Aline Dorval: Sociable. Hairdresser. Mother. Empathetic. Born March 21, 1931, in Ste-Justine, Que.; died Jan. 19, 2022, in Quebec City, from pneumonia; aged 90.
Aline Dorval was born on the first day of spring – when nature wakes up and brings on life. Just as Earth’s warmth allows for growth, her love helped others move forward and succeed. Compassion was her guide. She was always looking to make a difference in a supportive way to the people around her. She brought the best out of everyone.
Following in the footsteps of her mother, and wanting to escape country living, Aline trained as a hairdresser in Quebec City. It became her calling, she delighted in the connection she had with her customers while designing beautiful hairstyles in a creative way. In 1958, for her hard work, diligence and dedication she was crowned the best of the best: Aline became Queen of the Hairdressers during the Festival de la Coiffure at the Château Frontenac. It was a major accomplishment for a young woman from the countryside of Quebec. The memories of this event were always with her.
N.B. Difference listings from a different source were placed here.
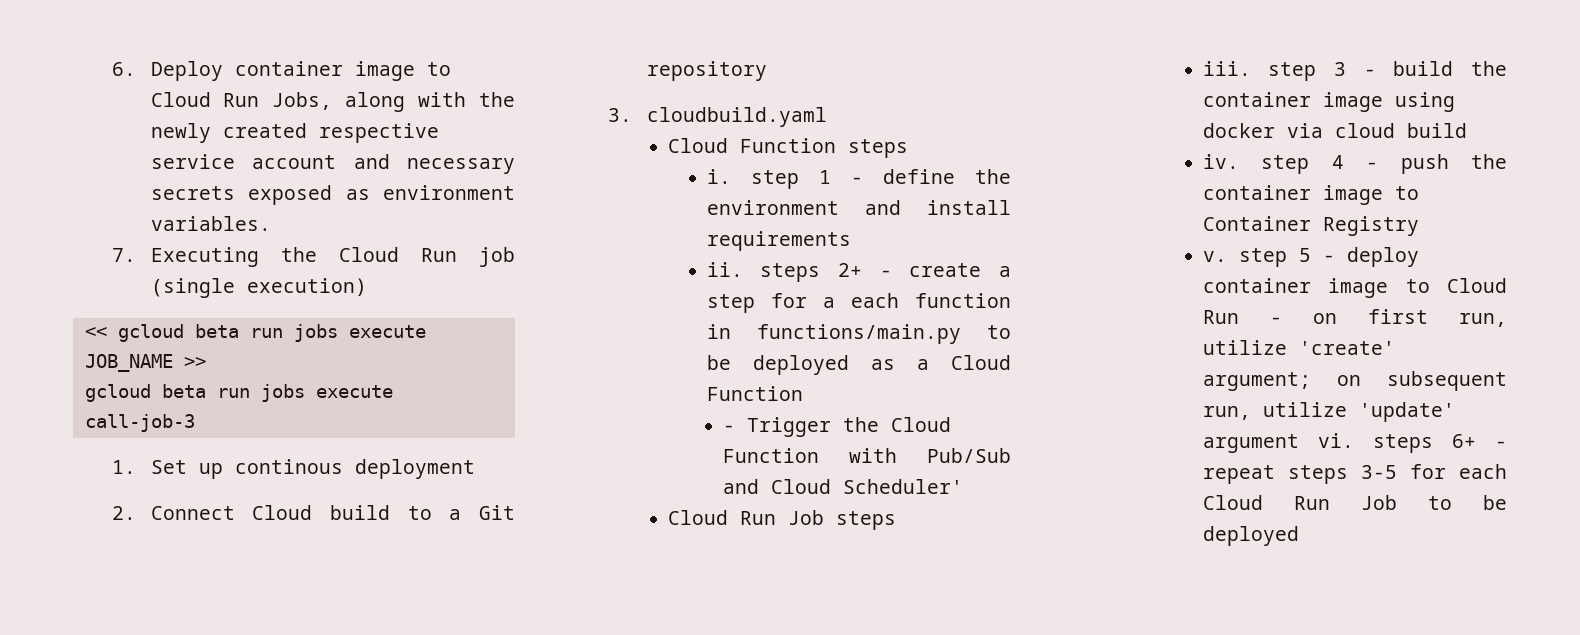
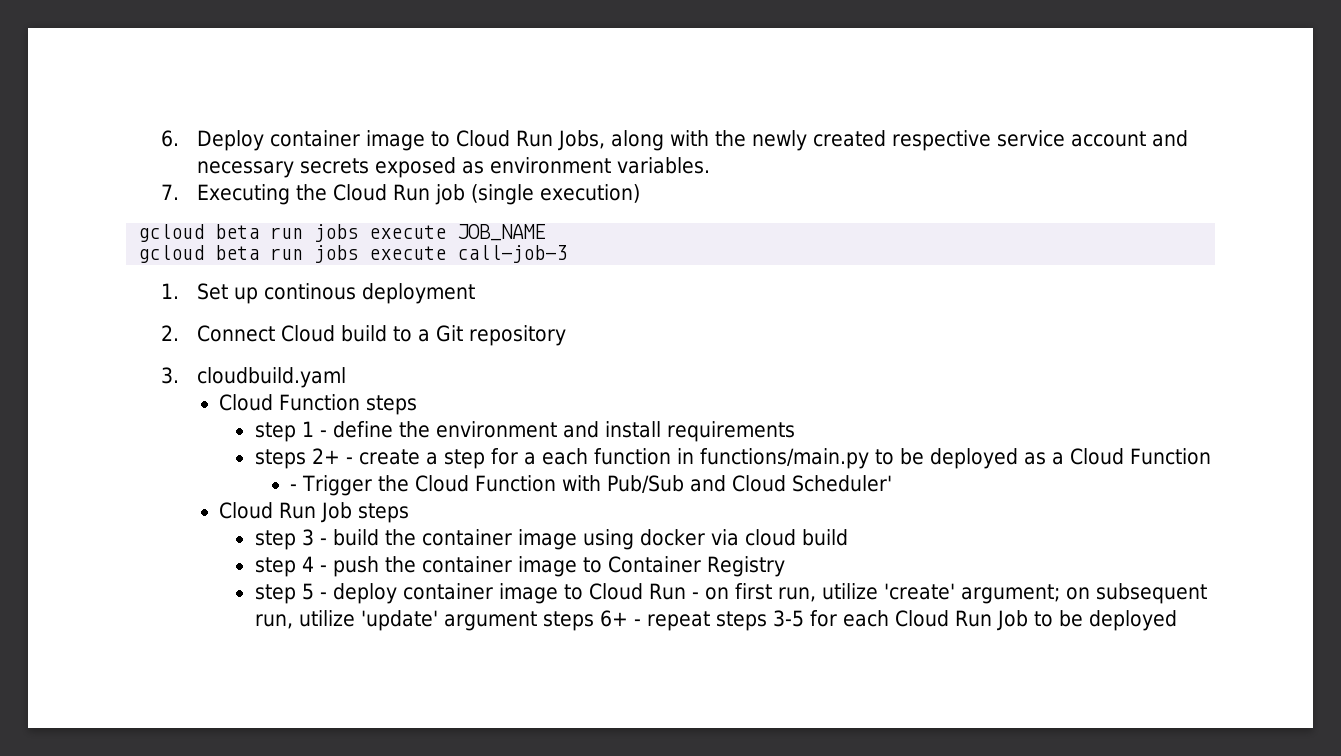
[84,327,107,338] << -> (640, 193) none
[183,357,206,368] >> -> (546, 232) none
[706,169,731,184] i. -> (418, 405) none
[706,262,743,277] ii. -> (795, 431) none
[1202,61,1251,76] iii. -> (410, 513) none
[1202,154,1239,169] iv. -> (848, 537) none
[1202,251,1227,262] v. -> (785, 566) none
[1317,433,1354,448] vi. -> (537, 621) none

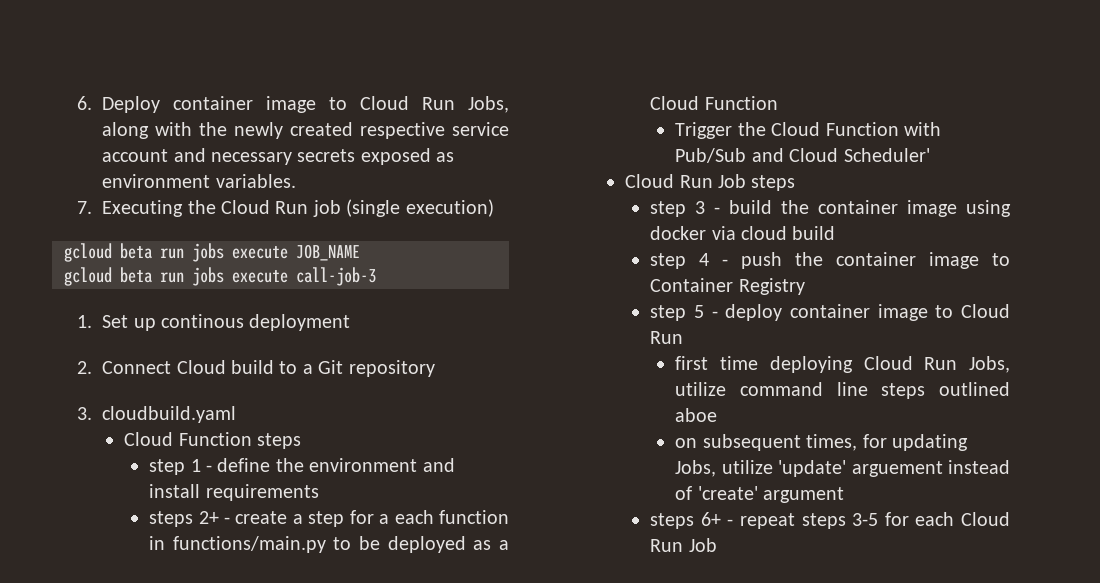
[290,484,298,491] - -> (778, 103) none
[691,583,1207,604] [254,610,438,631] - on first run, utilize 'create' argument; on subsequent run, utilize 'update' -> [675,356,1010,373] [675,382,1010,399] [675,408,718,422] [675,434,968,451] [675,460,1010,477] [675,486,758,500] // first time deploying Cloud Run Jobs, utilize command line steps outlined aboe // on subsequent times, for updating Jobs, utilize 'update' arguement instead of 'create'
(537, 621) none -> (845, 495) //
[1033,610,1177,631] to be deployed -> (717, 545) none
Still single at 28, Aline was a very independent woman and not worried about becoming an “old maid.” But she would meet her future husband – Jean-Paul Paquet – during a chance encounter when her car had a flat tire. He was a mechanic in the garage she walked into, he not only managed to fix the tire but also won her heart. They married shortly after and lived in Quebec City (as she always wanted). The couple welcomed two daughters, Line and Christiane.
As the girls grew, Aline experimented with fun hairstyles on them – she once permed Christiane’s long hair with over 80 curlers. They enjoyed these experiments more than the times Aline tried to hide carrots and turnips in their potatoes – it didn’t work, they still hated vegetables.
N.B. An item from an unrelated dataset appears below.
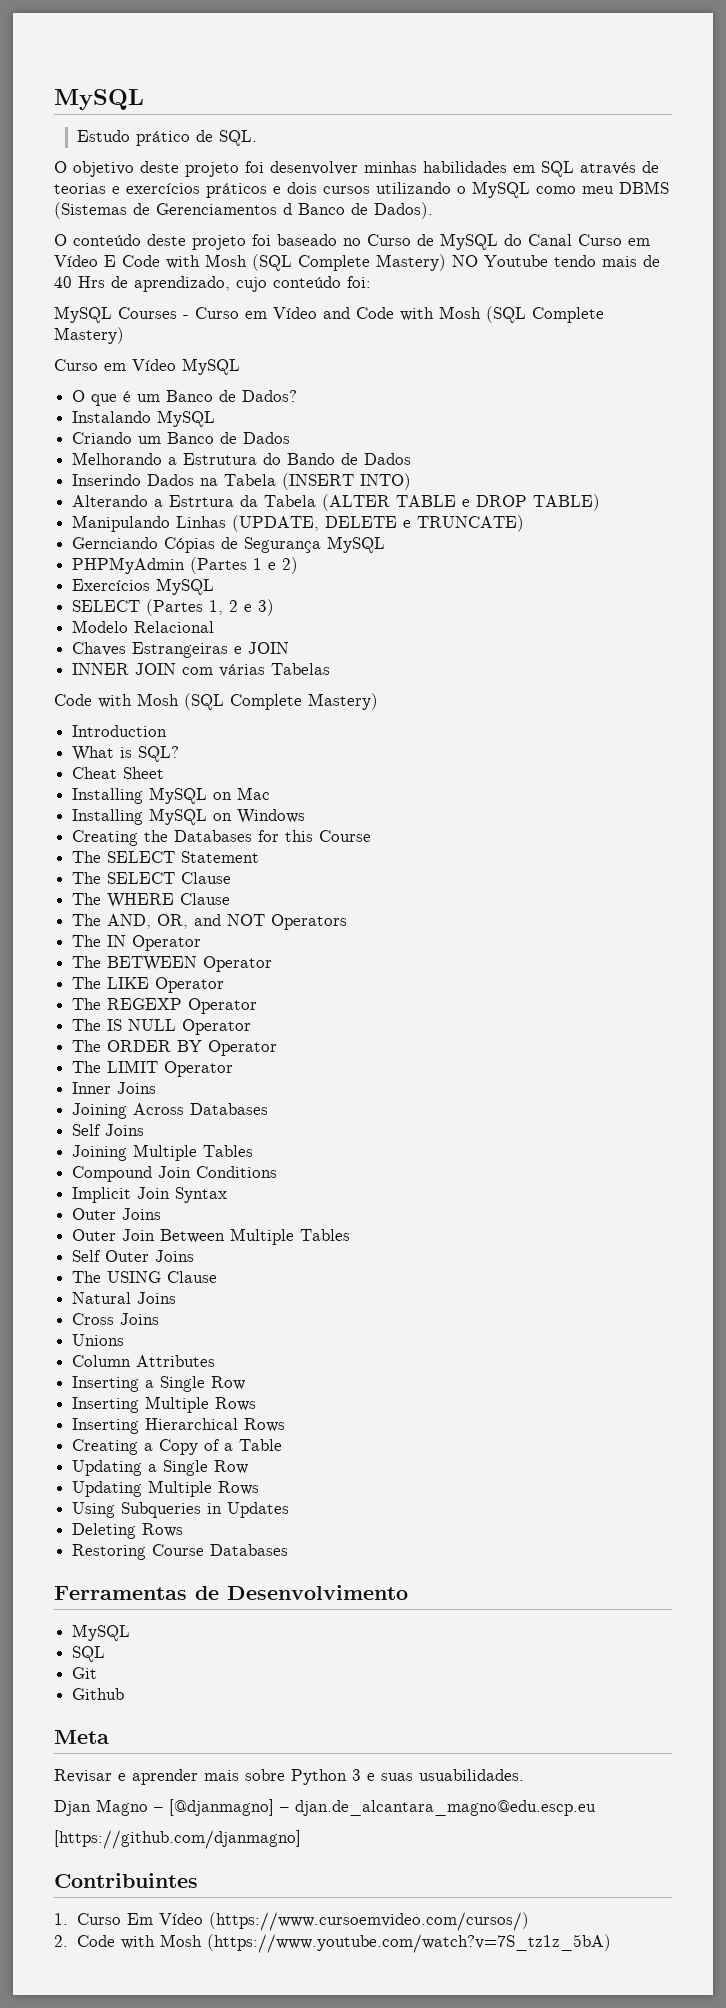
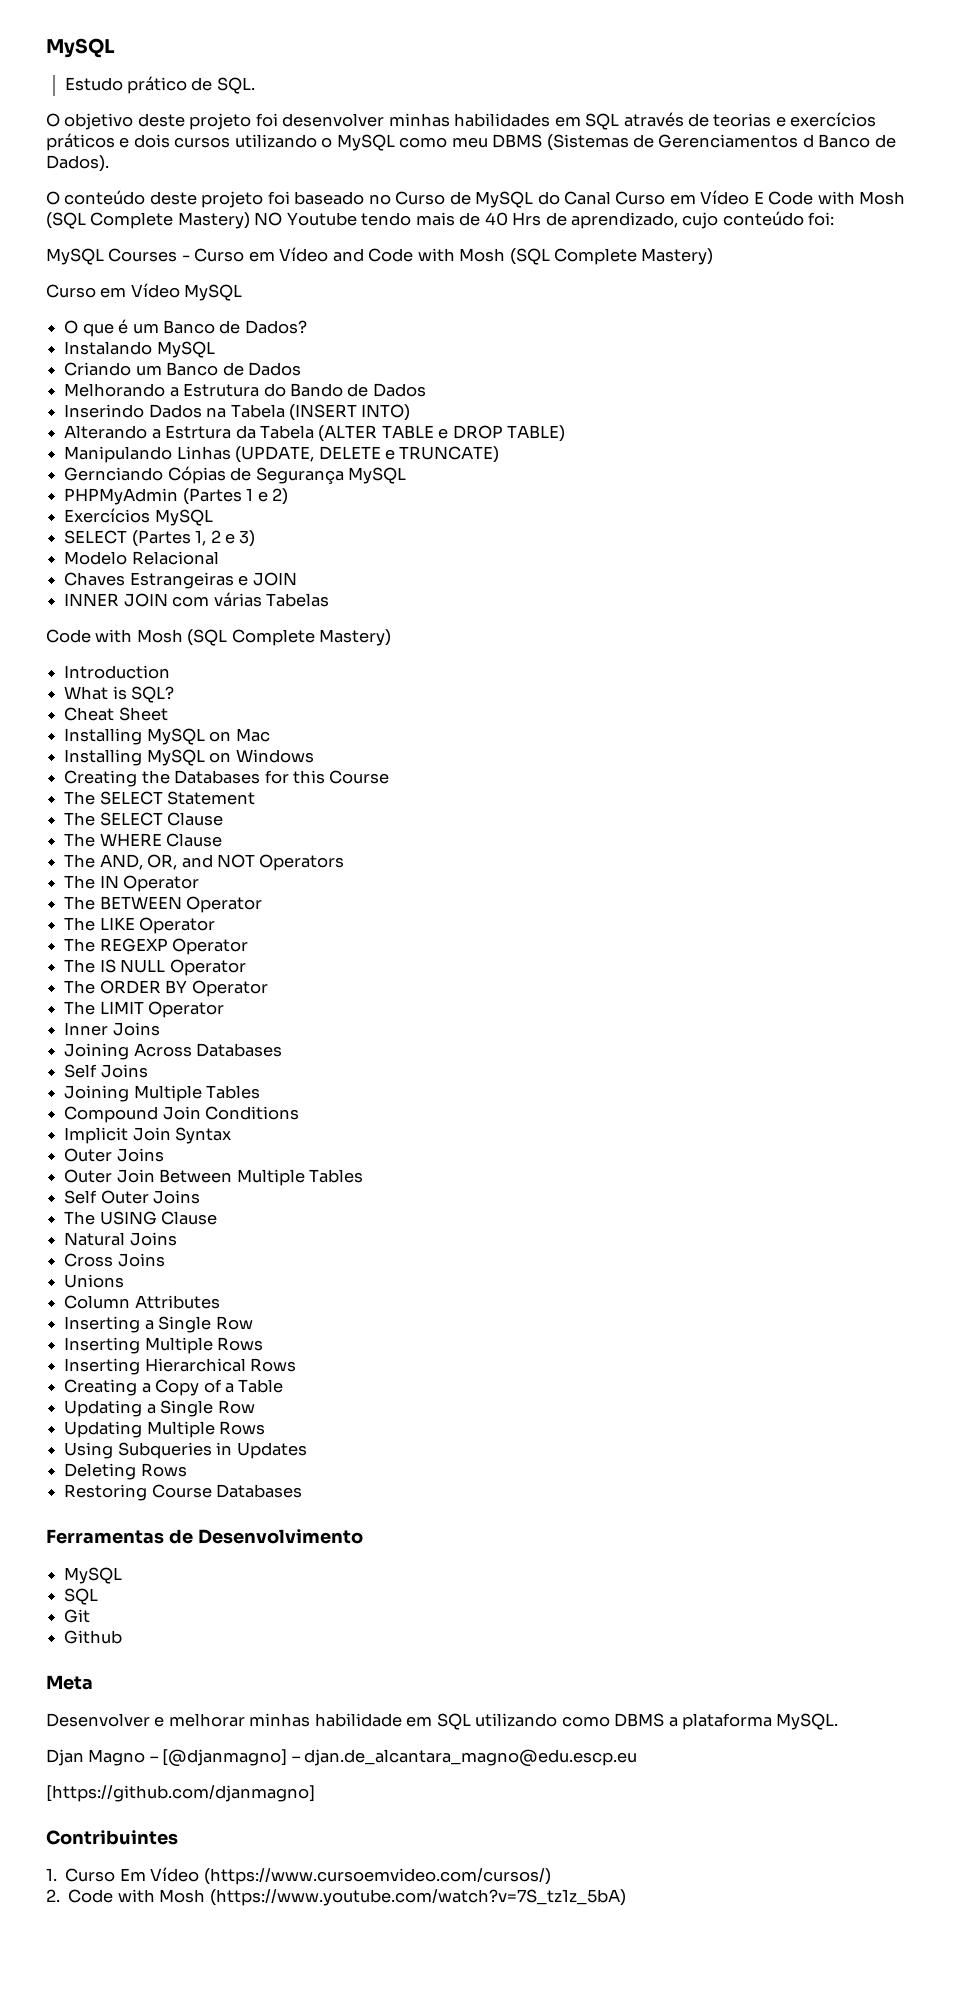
[54,1769,524,1785] Revisar e aprender mais sobre Python 3 e suas usuabilidades. -> [46,1713,839,1730] Desenvolver e melhorar minhas habilidade em SQL utilizando como DBMS a plataforma MySQL.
Aline owned and operated her own salon until she retired in her late 50s but she also cut hair at home. The family was always finding hair around the house, which wasn’t much fun when it was in their soup. Her daughters never learned how to cut hair but figure hairdressing is in their DNA anyway, they both know the value of a good cut and like to have nice hair.
Aline was always losing her keys and cards to the amusement of her family, but her warm heart is remembered more often: She came from a big family and all her siblings talk about how she helped them, from offering a sofa to sleep on to financial help to even just a listening ear. And, of course, she styled their hair for free.
In retirement, Aline travelled to visit Christiane who lived in many places around the world – Toronto, San Francisco, London, Paris, Helsinki and Switzerland. She also spent the winters in Florida and learned English so she could communicate with her American friends and with her son-in-law. It was important for her to connect and chat, and this was rooted in her days as a hairdresser.
As arthritis became more painful in her hands and knees she settled down in a retirement home in Quebec City. She lost some of her independence, but Aline made the best out of a situation that made her feel anxious and lonely. It was her family’s turn to care for her – spoiling her, teaching her how to use Skype, Facebook and a computer to view her pictures. This was the modern Aline, and she continued to connect with her daughter every day to provide needed support and love.
In her final years, dementia set in and that created a sense of peace in Aline. She was in her own little world that seemed relaxing and happy.
Aline took her last breath with her two daughters on video chat – Line from Mexico and Christiane from Toronto – and her two granddaughters and her younger sister at her side.
Maman, if love could have saved you, you would have lived forever. Je t’aime.
Christiane Kokko is Aline’s daughter.